じゃがいものニョッキ、ゴルゴンゾーラ風味

1キロのじゃがいもと100グラムの小麦粉でニョッキを作る。ニョッキは家で作るもの。誰でもその作り方は知っているはずだ。しかし、どうしても作る気がしない人には、専門店で買うことを許可しよう。

材料
ニョッキ 500グラム
ゴルゴンゾーラ・チーズ 50グラム
バター 50グラム
生クリーム コップ半分
ピスターチオ 1つかみ
ブランデー 少々
もちろん塩と胡椒

ピスターチオを小量のぬるま湯につける。
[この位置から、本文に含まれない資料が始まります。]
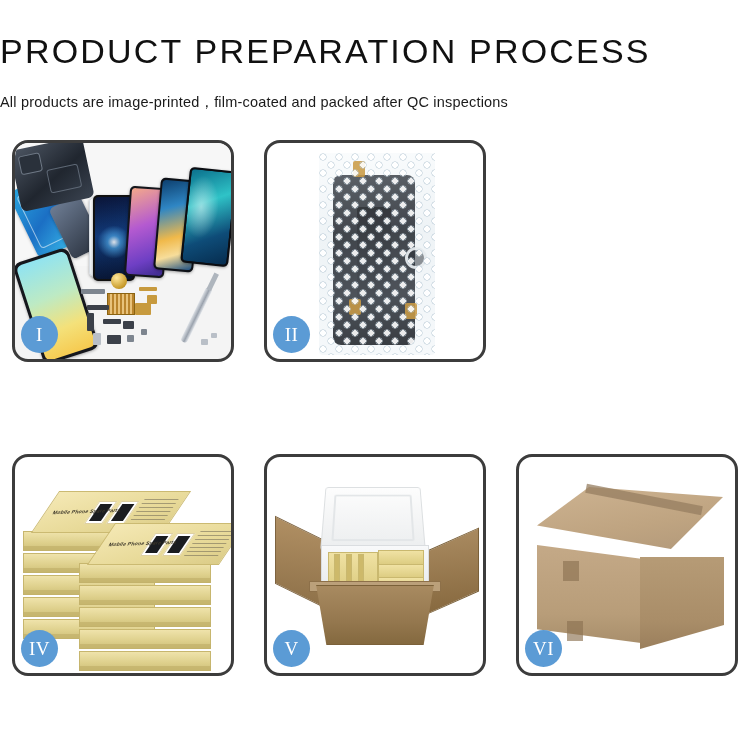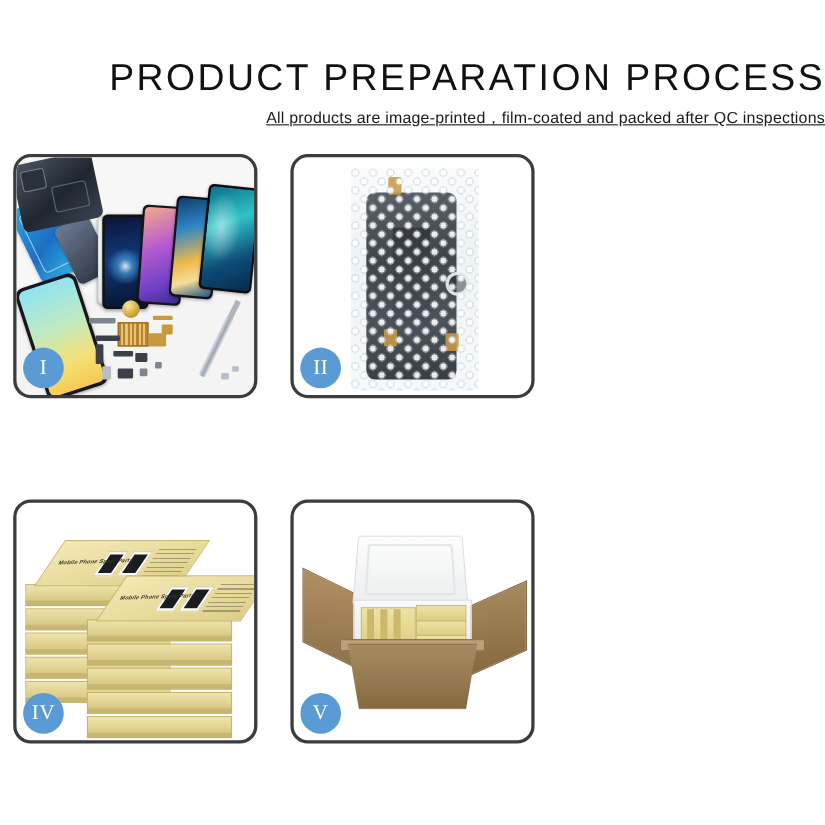--- a/index.html
+++ b/index.html
@@ -20,9 +20,9 @@
   .header {
     position: absolute;
     left: 0;
-    top: 50px;
+    top: 30px;
     width: 750px;
-    text-align: right;
+    text-align: left;
   }
   .title {
     font-size: 34px;

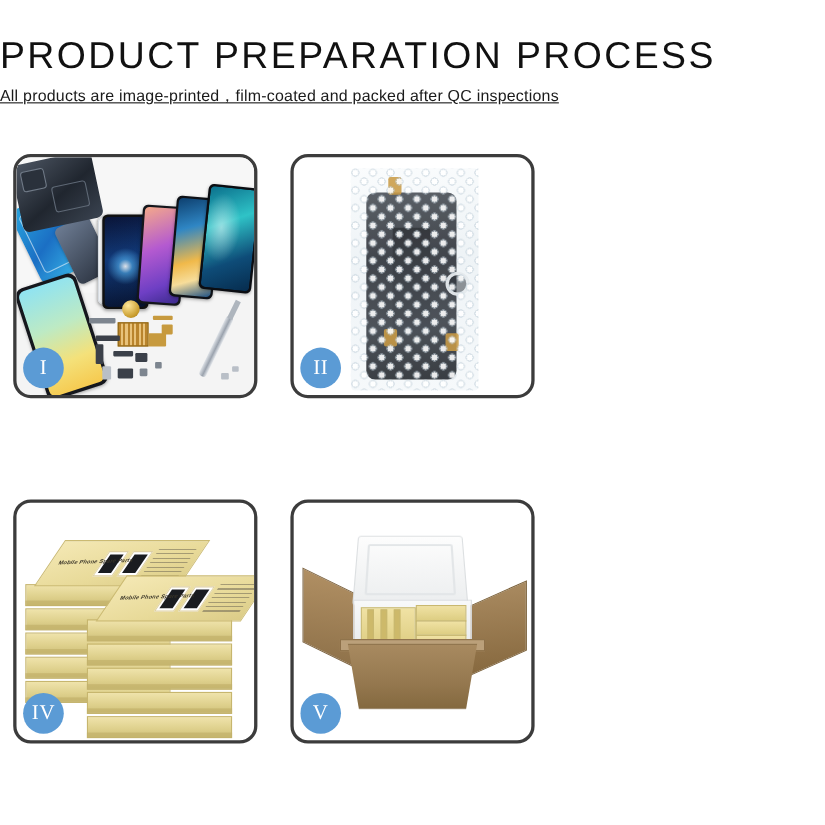--- a/index.html
+++ b/index.html
@@ -33,14 +33,13 @@
     white-space: nowrap;
   }
   .subtitle {
-    margin-top: 6px;
+    margin-top: 20px;
     font-size: 14.5px;
     font-weight: 400;
     letter-spacing: 0.2px;
     color: #1a1a1a;
     line-height: 20px;
     white-space: nowrap;
-    text-decoration: underline;
   }
 
   

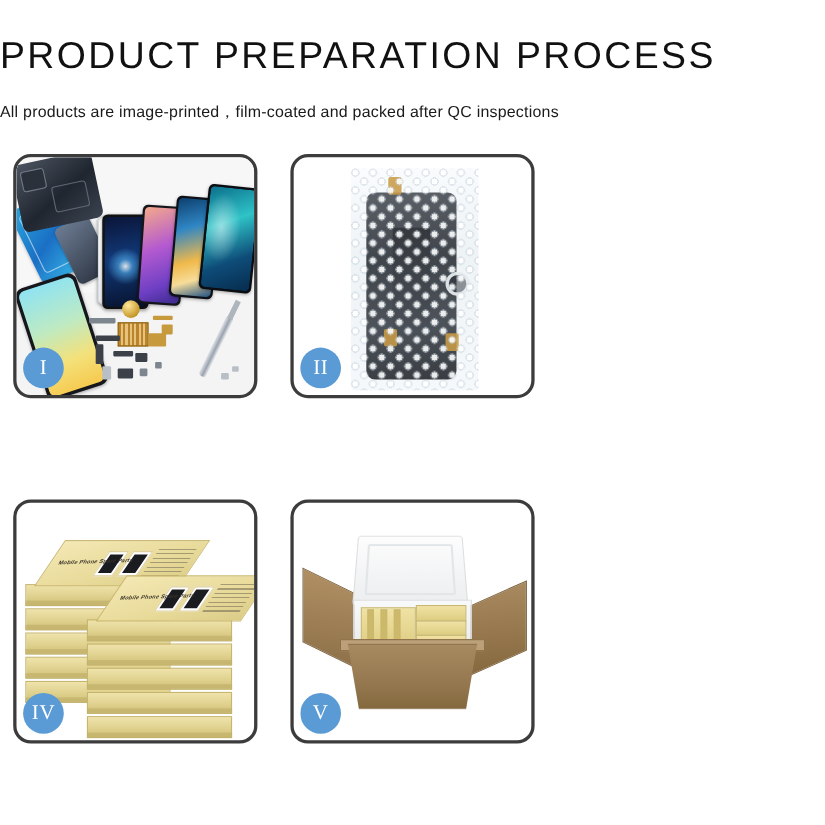--- a/index.html
+++ b/index.html
@@ -683,6 +683,17 @@
       <div class="badge">V</div>
     </div>
 
+    <div class="panel r1 c2 p6">
+      <div class="photo">
+        <div class="top"></div>
+        <div class="seam"></div>
+        <div class="frontface"></div>
+        <div class="sideface"></div>
+        <div class="tape" style="left:44px;top:104px;"></div>
+        <div class="tape" style="left:48px;top:164px;"></div>
+      </div>
+      <div class="badge">VI</div>
+    </div>
 
   </div>
 </div>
ふやけたら皮を取り除き、すり鉢で潰すか包丁で細かくたたく。ゴルゴンゾーラとバターを小さく切り、ボールに入れて湯煎にかけながら、木のしゃもじでかき混ぜる。全部溶けたところで生クリームを加え、さらに5分間混ぜ続ける。塩を振り、ブランデーとピスターチオを加えて湯煎から下ろす。
熱いニョッキにこのソースをかけ、挽きたての胡椒を振る。
卒倒すること請け合い、ほんとーに。